Cardiovascular diseases (CVD), such as myocardial infarction and stroke, are among the most important complications of diabetes. Although there has been a decrease in the rate of cardiovascular complications in type 1 diabetes populations worldwide, these diabetic individuals have a higher risk of complications than the general population.
In a recent study, researchers found that low HbA1c and low blood pressure (BP) remain the most predictive of and protective against incident CVD. The study findings were published in the Diabetologia on April 12, 2022.
The American Heart Association (AHA) published criteria for ideal cardiovascular health, identifying seven metrics: smoking, BMI, physical activity, diet, total cholesterol, BP and fasting plasma glucose. Previous studies have examined ideal cardiovascular health in people with type 1 diabetes, but the criteria and the thresholds used have not always been the same as those used by the AHA. Therefore, Dr Soraya Soulimane and her team conducted a study to examine CVD risk reduction in type 1 diabetes (1) for people with favourable cardiovascular health metrics and (2) by clustering these metrics.
In this study, the researchers analyzed data from 2313 participants from the EURODIAB Prospective Complications Study. They evaluated seven cardiovascular health metrics such as smoking, BMI, physical activity, a diet score, total cholesterol/HDL-cholesterol ratio, combined systolic and diastolic BP and HbA1c—divided into favourable/less favourable categories. They used Cox proportional hazards models to calculate HRs (95% CIs) of incident CVD for each metric.

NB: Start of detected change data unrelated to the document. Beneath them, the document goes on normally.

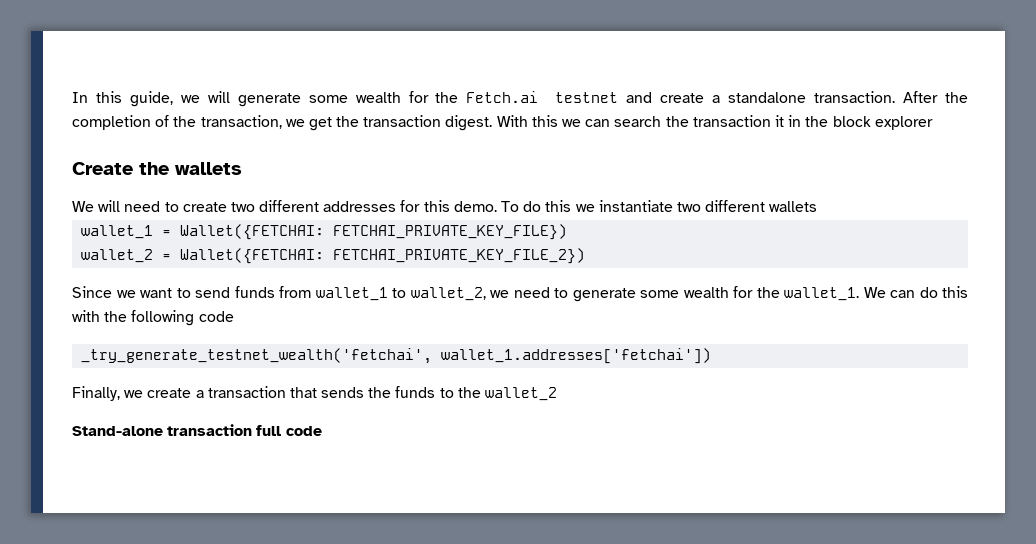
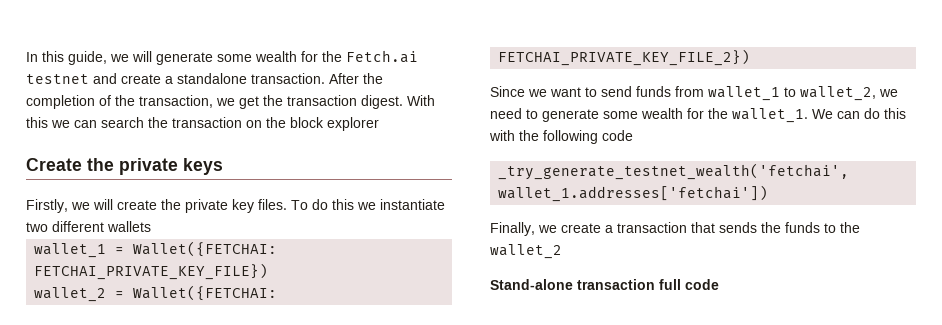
- With this we can search the transaction it in the block explorer
+ With this we can search the transaction on the block explorer
- Create the wallets
- We will need to create two different addresses for this demo.
+ Create the private keys
+ Firstly, we will create the private key files.

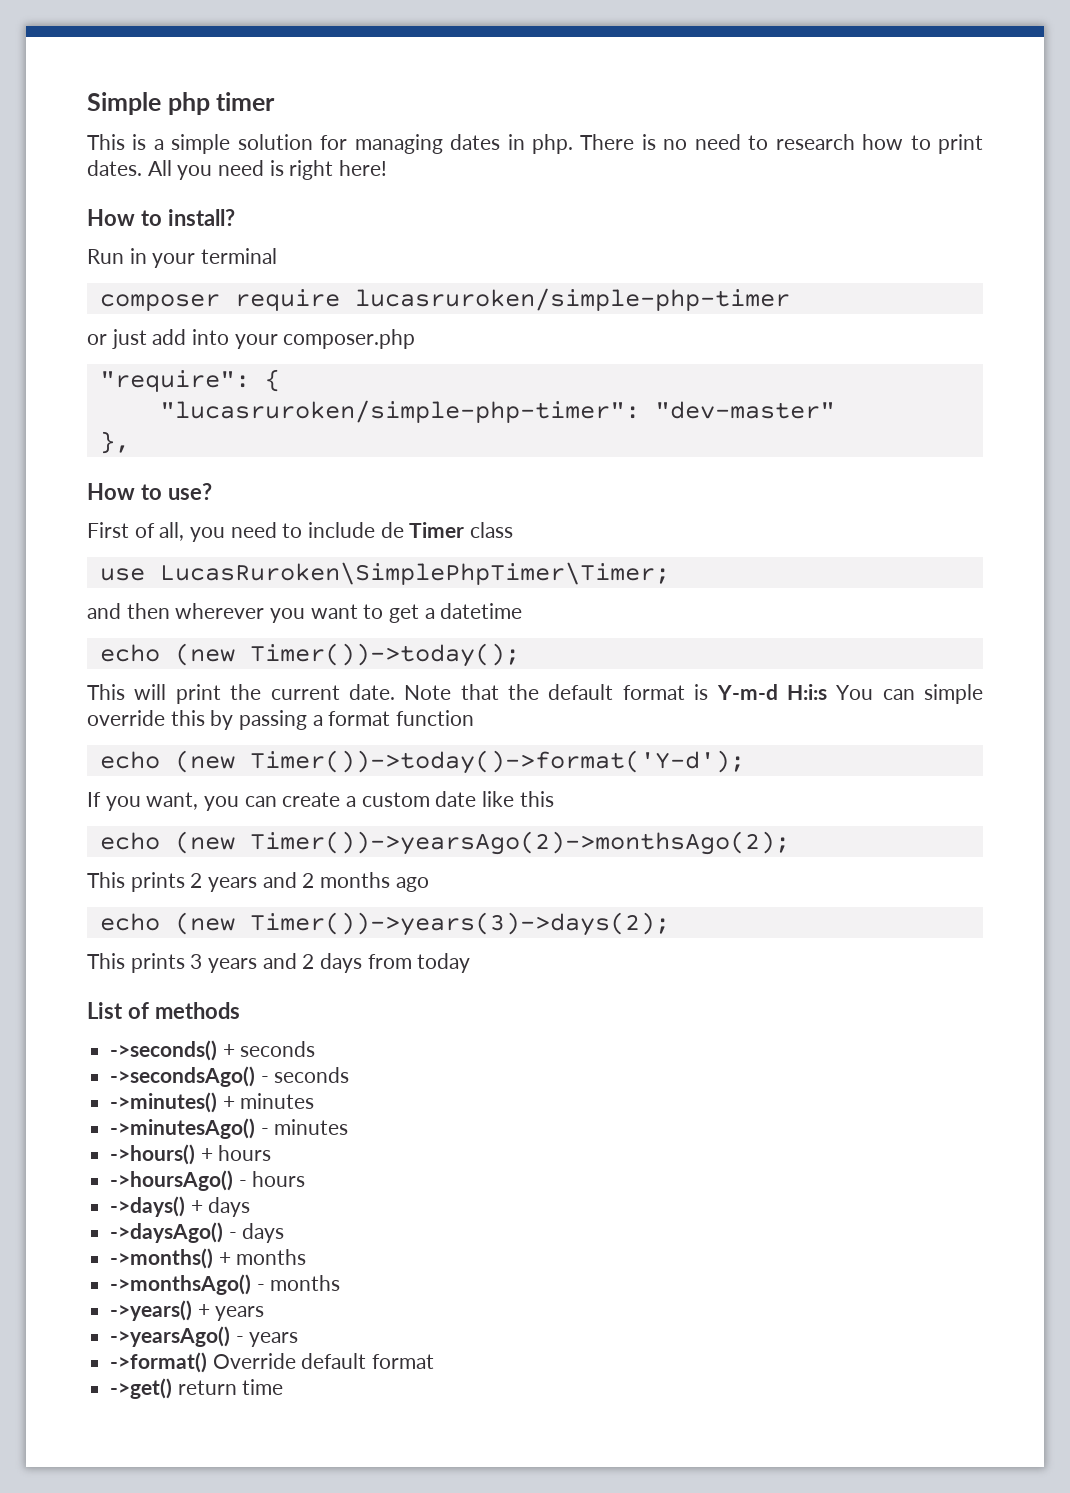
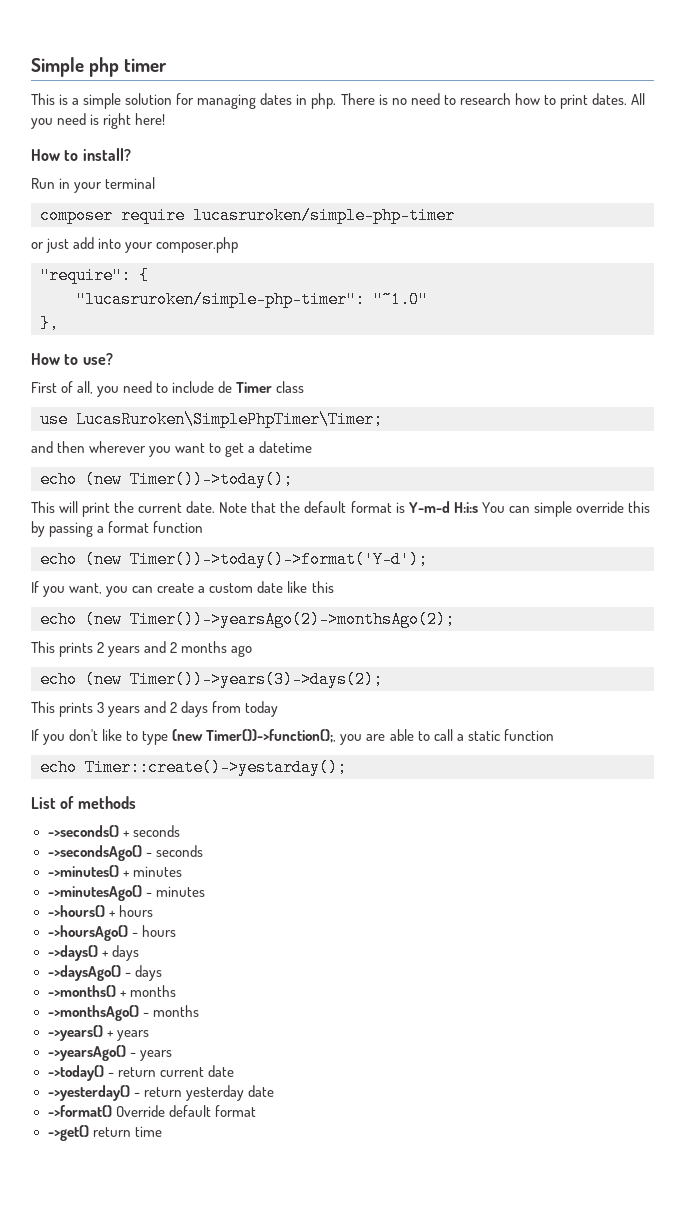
- "lucasruroken/simple-php-timer": "dev-master"
+ "lucasruroken/simple-php-timer": "~1.0"
+ If you don't like to type (new Timer())->function();, you are able to call a static function
+ echo Timer::create()->yestarday();
+ ->today() - return current date
+ ->yesterday() - return yesterday date

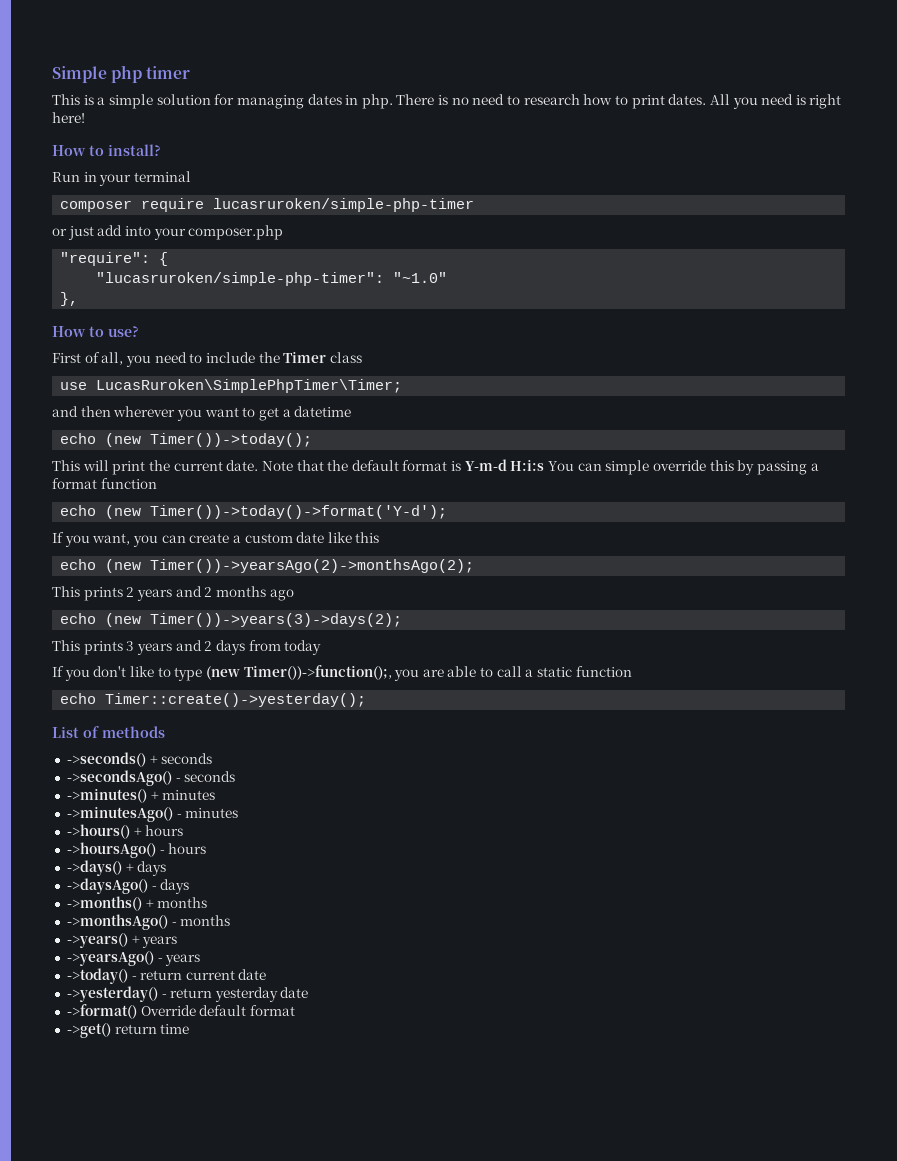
- First of all, you need to include de Timer class
+ First of all, you need to include the Timer class
- echo Timer::create()->yestarday();
+ echo Timer::create()->yesterday();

They developed clusters by scoring each individual by the number of favourable metrics.
Key findings of the study:
- During follow-up of 7.2 ± 1.3 years, the researchers observed that 163 people developed incident CVD.
- They found that participants with more favourable HbA1c levels of <57 mmol/mol (<7.4%) had a 37% significantly lower CVD risk than those with a less favourable HbA1c (HR 0.63).
- They also found that participants with a more favourable BP (systolic BP <112 mmHg and diastolic BP <70 mmHg) had a 44% significantly lower CVD risk than participants in the less favourable BP group (HR 0.56).
- They observed that there was a dose-response relation with a lower HR and with greater clustering of more favourable metrics. They noted that people with four or more favourable metrics had an HR of 0.37, adjusted for sex and age at diabetes diagnosis, compared with those with no favourable metrics.
The authors concluded, "Low values of HbA1c and BP were protective against incident CVD and targeting a higher number of favourable cardiovascular health metrics that include lifestyle factors could significantly reduce the risk of CVD in type 1 diabetes. Further studies should investigate which clusters of factors are important in promoting cardiovascular health."